- DATA RECORDS -
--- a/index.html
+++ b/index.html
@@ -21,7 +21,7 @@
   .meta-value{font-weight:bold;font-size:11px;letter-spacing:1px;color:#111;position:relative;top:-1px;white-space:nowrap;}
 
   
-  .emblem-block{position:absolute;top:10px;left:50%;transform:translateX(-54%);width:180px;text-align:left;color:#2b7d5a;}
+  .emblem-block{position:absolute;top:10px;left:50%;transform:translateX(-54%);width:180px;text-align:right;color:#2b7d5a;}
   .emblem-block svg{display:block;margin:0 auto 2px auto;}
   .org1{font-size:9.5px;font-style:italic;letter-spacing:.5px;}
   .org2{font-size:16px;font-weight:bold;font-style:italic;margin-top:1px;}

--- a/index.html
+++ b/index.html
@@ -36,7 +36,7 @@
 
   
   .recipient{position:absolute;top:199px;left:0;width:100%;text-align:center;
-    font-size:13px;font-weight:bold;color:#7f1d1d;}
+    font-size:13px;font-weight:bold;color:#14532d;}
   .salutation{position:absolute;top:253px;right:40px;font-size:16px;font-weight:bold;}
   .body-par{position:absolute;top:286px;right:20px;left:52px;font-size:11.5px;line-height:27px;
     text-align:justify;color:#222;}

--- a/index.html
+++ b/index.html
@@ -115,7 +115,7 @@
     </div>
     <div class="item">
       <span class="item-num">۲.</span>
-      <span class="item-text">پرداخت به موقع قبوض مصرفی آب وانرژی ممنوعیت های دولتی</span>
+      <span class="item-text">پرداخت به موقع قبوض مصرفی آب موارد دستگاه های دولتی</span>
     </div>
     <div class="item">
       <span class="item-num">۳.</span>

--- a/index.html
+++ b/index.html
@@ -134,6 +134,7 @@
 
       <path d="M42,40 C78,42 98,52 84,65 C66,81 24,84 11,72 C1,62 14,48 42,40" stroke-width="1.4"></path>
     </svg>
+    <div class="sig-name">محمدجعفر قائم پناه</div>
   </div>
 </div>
* * *
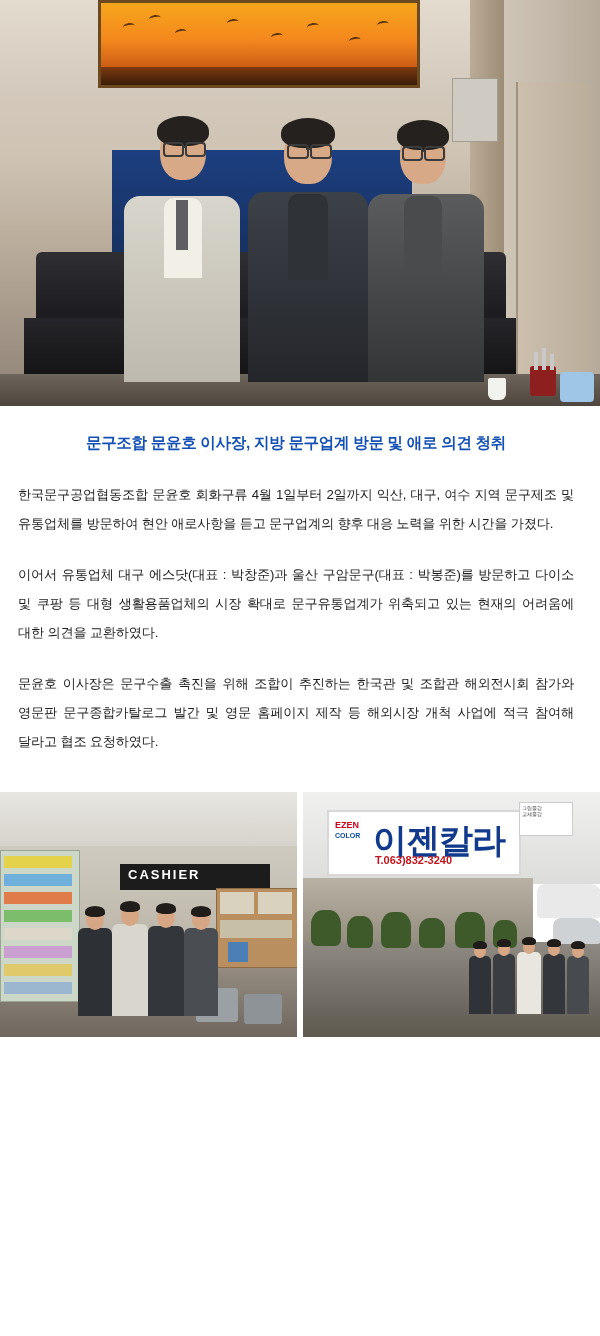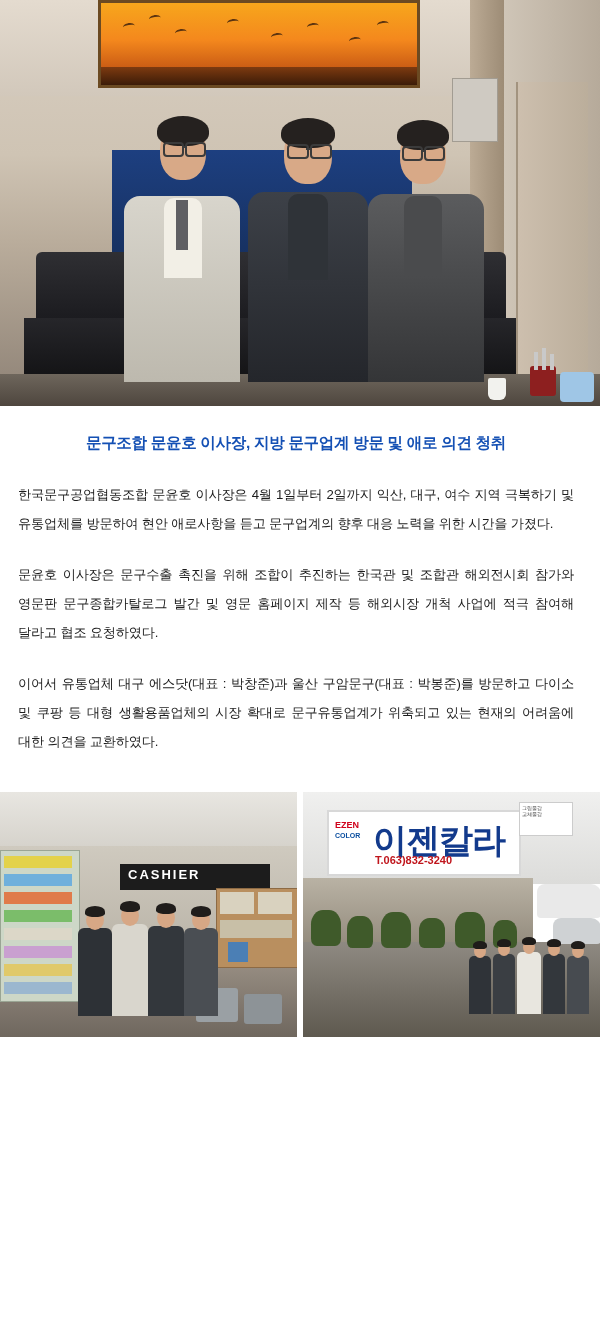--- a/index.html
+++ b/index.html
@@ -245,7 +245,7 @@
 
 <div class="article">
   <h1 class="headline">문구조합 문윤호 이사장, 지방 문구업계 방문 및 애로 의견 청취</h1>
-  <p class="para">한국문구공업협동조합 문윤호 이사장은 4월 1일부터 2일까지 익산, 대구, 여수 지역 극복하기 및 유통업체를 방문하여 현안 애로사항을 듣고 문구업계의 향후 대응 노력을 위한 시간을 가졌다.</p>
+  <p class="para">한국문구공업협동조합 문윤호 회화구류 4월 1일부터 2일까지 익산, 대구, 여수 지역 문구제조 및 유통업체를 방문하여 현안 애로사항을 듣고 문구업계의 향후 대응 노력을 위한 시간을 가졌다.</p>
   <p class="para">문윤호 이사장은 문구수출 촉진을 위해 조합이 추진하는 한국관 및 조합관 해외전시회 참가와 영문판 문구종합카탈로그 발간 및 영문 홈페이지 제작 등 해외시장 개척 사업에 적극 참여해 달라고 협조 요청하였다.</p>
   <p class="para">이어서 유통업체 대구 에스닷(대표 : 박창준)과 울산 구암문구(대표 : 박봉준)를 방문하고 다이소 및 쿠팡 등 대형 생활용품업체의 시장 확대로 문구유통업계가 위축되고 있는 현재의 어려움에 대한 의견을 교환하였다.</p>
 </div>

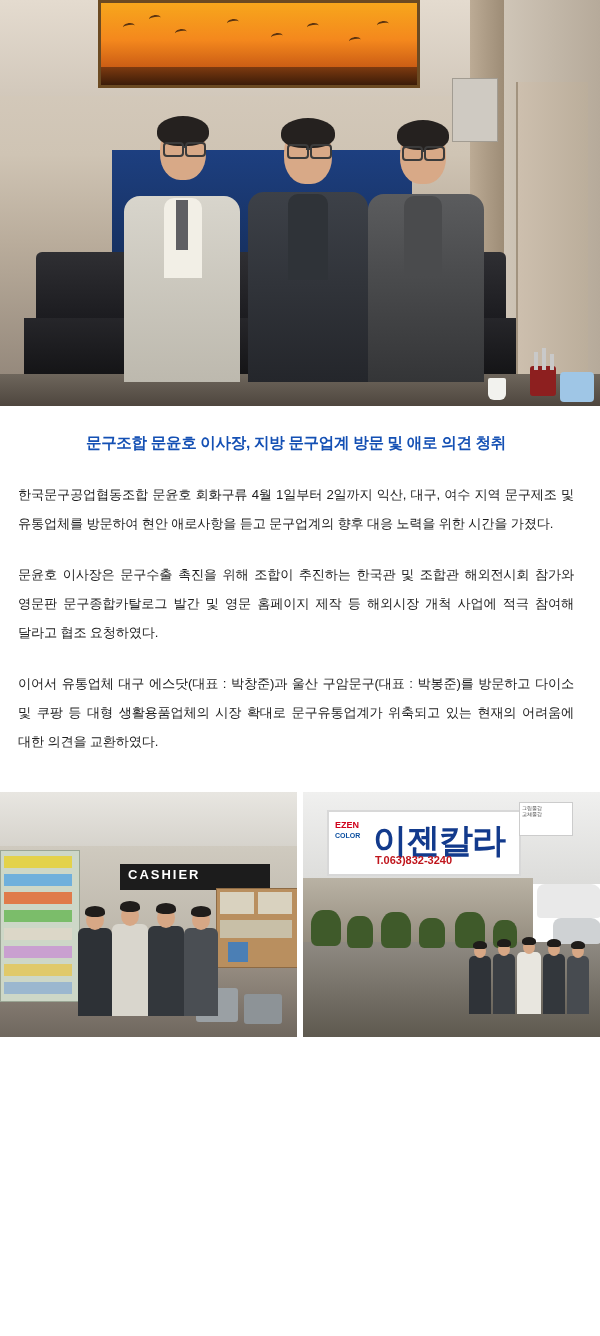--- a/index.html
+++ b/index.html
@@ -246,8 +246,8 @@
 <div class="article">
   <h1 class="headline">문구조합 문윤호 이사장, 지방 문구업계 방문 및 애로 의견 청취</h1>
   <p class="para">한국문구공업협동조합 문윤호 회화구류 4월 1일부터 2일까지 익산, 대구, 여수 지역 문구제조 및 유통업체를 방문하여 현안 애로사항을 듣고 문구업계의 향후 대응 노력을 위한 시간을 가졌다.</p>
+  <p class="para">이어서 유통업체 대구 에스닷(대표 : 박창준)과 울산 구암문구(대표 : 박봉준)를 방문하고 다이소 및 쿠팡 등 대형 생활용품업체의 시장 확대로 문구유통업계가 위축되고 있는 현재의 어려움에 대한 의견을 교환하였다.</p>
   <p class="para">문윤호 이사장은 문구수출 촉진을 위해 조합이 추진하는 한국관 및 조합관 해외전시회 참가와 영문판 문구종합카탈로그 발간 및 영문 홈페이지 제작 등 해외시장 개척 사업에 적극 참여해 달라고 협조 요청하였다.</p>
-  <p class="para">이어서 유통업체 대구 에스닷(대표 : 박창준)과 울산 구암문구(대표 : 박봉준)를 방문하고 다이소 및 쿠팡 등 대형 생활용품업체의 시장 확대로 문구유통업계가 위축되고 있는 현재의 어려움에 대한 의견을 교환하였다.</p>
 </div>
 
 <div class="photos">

- WHAT YOU HAVE TO DO -
Scan the records above for the word "span". Show each line in which it appears.

- RESPONSE -
       <span class="item-num">۲.</span>
-      <span class="item-text">پرداخت به موقع قبوض مصرفی آب وانرژی ممنوعیت های دولتی</span>
+      <span class="item-text">پرداخت به موقع قبوض مصرفی آب موارد دستگاه های دولتی</span>
       <span class="item-num">۳.</span>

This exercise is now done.